[Source records]
•••••

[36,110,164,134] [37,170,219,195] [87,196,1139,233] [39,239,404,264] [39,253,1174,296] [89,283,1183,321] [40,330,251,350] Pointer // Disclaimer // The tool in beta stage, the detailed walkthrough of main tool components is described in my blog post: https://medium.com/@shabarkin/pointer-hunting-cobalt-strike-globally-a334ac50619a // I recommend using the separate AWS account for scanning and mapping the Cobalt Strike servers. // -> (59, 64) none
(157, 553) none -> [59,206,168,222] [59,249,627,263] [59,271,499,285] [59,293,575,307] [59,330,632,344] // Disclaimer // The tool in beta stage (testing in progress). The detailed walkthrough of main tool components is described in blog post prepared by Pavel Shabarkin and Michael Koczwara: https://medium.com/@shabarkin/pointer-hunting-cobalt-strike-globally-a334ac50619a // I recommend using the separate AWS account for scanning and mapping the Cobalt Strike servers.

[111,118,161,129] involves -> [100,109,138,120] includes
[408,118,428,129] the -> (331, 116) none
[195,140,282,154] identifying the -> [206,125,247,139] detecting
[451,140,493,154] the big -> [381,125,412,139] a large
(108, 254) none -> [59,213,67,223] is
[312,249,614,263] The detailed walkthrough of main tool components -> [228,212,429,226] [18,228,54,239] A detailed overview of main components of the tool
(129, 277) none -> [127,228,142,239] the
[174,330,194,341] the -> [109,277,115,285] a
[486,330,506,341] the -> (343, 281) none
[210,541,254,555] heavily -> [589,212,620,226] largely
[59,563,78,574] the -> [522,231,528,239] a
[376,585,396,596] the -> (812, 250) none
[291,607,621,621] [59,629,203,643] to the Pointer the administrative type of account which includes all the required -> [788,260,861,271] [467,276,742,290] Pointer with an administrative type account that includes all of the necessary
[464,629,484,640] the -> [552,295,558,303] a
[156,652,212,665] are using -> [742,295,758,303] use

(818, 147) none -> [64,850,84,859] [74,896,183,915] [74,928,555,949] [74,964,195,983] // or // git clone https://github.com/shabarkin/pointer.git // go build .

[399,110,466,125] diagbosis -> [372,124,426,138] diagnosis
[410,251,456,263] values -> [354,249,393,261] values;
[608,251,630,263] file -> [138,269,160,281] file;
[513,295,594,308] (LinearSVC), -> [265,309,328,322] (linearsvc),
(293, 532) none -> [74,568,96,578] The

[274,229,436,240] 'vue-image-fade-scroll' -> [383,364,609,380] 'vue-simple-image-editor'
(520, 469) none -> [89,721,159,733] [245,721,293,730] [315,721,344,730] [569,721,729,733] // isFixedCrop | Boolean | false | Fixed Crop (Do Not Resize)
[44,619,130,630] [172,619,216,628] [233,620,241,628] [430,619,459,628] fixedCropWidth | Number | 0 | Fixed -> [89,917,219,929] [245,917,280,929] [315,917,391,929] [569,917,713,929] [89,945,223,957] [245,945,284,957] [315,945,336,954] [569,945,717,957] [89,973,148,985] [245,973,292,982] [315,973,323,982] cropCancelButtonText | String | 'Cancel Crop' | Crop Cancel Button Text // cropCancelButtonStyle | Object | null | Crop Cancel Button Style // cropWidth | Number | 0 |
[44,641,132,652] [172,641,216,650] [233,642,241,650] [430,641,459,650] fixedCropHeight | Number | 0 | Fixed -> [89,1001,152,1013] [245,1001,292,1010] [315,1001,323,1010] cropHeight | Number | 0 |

•••••

Out of the records above, pick each line that contains the string "mapping".

[36,110,164,134] [37,170,219,195] [87,196,1139,233] [39,239,404,264] [39,253,1174,296] [89,283,1183,321] [40,330,251,350] Pointer // Disclaimer // The tool in beta stage, the detailed walkthrough of main tool components is described in my blog post: https://medium.com/@shabarkin/pointer-hunting-cobalt-strike-globally-a334ac50619a // I recommend using the separate AWS account for scanning and mapping the Cobalt Strike servers. // -> (59, 64) none
(157, 553) none -> [59,206,168,222] [59,249,627,263] [59,271,499,285] [59,293,575,307] [59,330,632,344] // Disclaimer // The tool in beta stage (testing in progress). The detailed walkthrough of main tool components is described in blog post prepared by Pavel Shabarkin and Michael Koczwara: https://medium.com/@shabarkin/pointer-hunting-cobalt-strike-globally-a334ac50619a // I recommend using the separate AWS account for scanning and mapping the Cobalt Strike servers.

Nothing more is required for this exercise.